Die «Washington Post» fasst es wie folgt zusammen: «In der zweiten Trump-Ära ziehen sich viele Aktivisten, die von einem Gefühl der Erschöpfung und Sinnlosigkeit ergriffen sind, von den lauten Straßenprotesten zurück, die Trumps erste Amtszeit prägten.» Auch der Kongress sei ein frustrierendes Unterfangen für die Demokraten - dort haben sie in beiden Kammern eine Minderheit. War es das also? 

Kampf gegen Trump vor Gericht

Nein, ganz so kann man es nicht sagen - denn möglicherweise sehe der Protest dieses Mal einfach anders aus, so die Zeitung. Gegen Trumps Dekrete und Musks brachiales Vorgehen in den Behörden gibt es eine ganze Welle an Klagen. Anfechtungen, Anträge und Anhörungen produzieren zwar keine eindrücklichen Bilder, aber sie zeigen Wirkung. Zwar hat ein Gericht in Boston just einen Antrag von Gewerkschaften zum Stopp von Trumps Programm für eine massenhafte Abfindung von Staatsbediensteten abgewiesen. Aber etliche Maßnahmen wurden mit einstweiligen Verfügungen vorübergehend gestoppt. Trump und sein Team fuchst, dass Richterinnen und Richter auf die Bremse treten, sie werfen ihnen Machtmissbrauch und Aktivismus vor. 

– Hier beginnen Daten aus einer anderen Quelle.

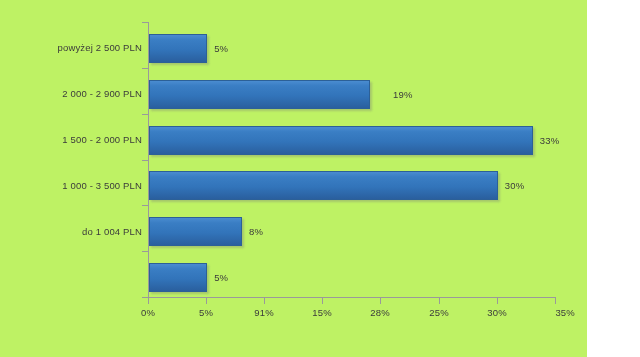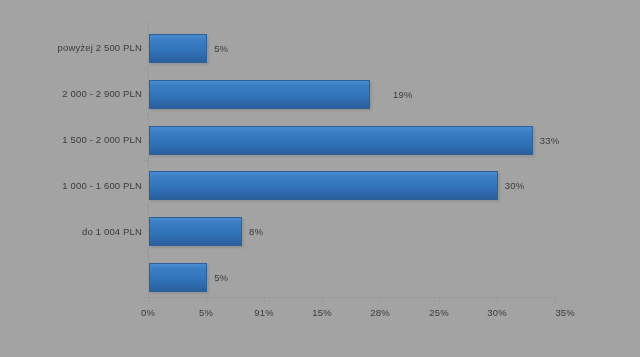--- a/index.html
+++ b/index.html
@@ -16,9 +16,10 @@
 
   #chart-root {
     position: relative;
-    width: 640px;
+    width: 564px;
     height: 357px;
-    background: #a3a3a3;
+    background: #bef264;
+    padding-left: 23px;
   }
 
   

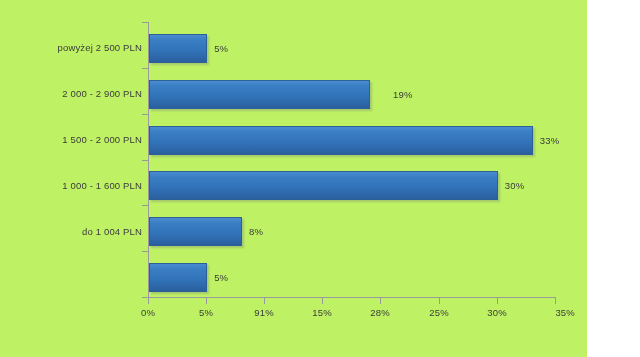--- a/index.html
+++ b/index.html
@@ -128,7 +128,7 @@
     <div class="cat-label">1 500 - 2 000 PLN</div>
   </div>
   <div class="cat-label-wrap" style="top:180px;">
-    <div class="cat-label">1 000 - 1 600 PLN</div>
+    <div class="cat-label">1 000 - 3 500 PLN</div>
   </div>
   <div class="cat-label-wrap" style="top:226px;">
     <div class="cat-label">do 1 004 PLN</div>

Sicherlich, einige der Klagen werden im Sande verlaufen - und etliches dürfte den Weg durch die Instanzen gehen und schlussendlich vor dem Obersten US-Gericht landen. Dort hat Trump die Mehrheiten während seiner ersten Amtszeit weit nach rechts verschoben. Oft, aber nicht immer, hat der Supreme Court in den vergangenen Jahren in seinem Sinne entschieden. Die eigentliche Frage dürfte aber sein, ob Trump die Entscheidungen der Justiz überhaupt akzeptiert. Spätestens eine Missachtung der judikativen Gewalt müsste dann wohl auch die Menschen wieder auf Straße treiben.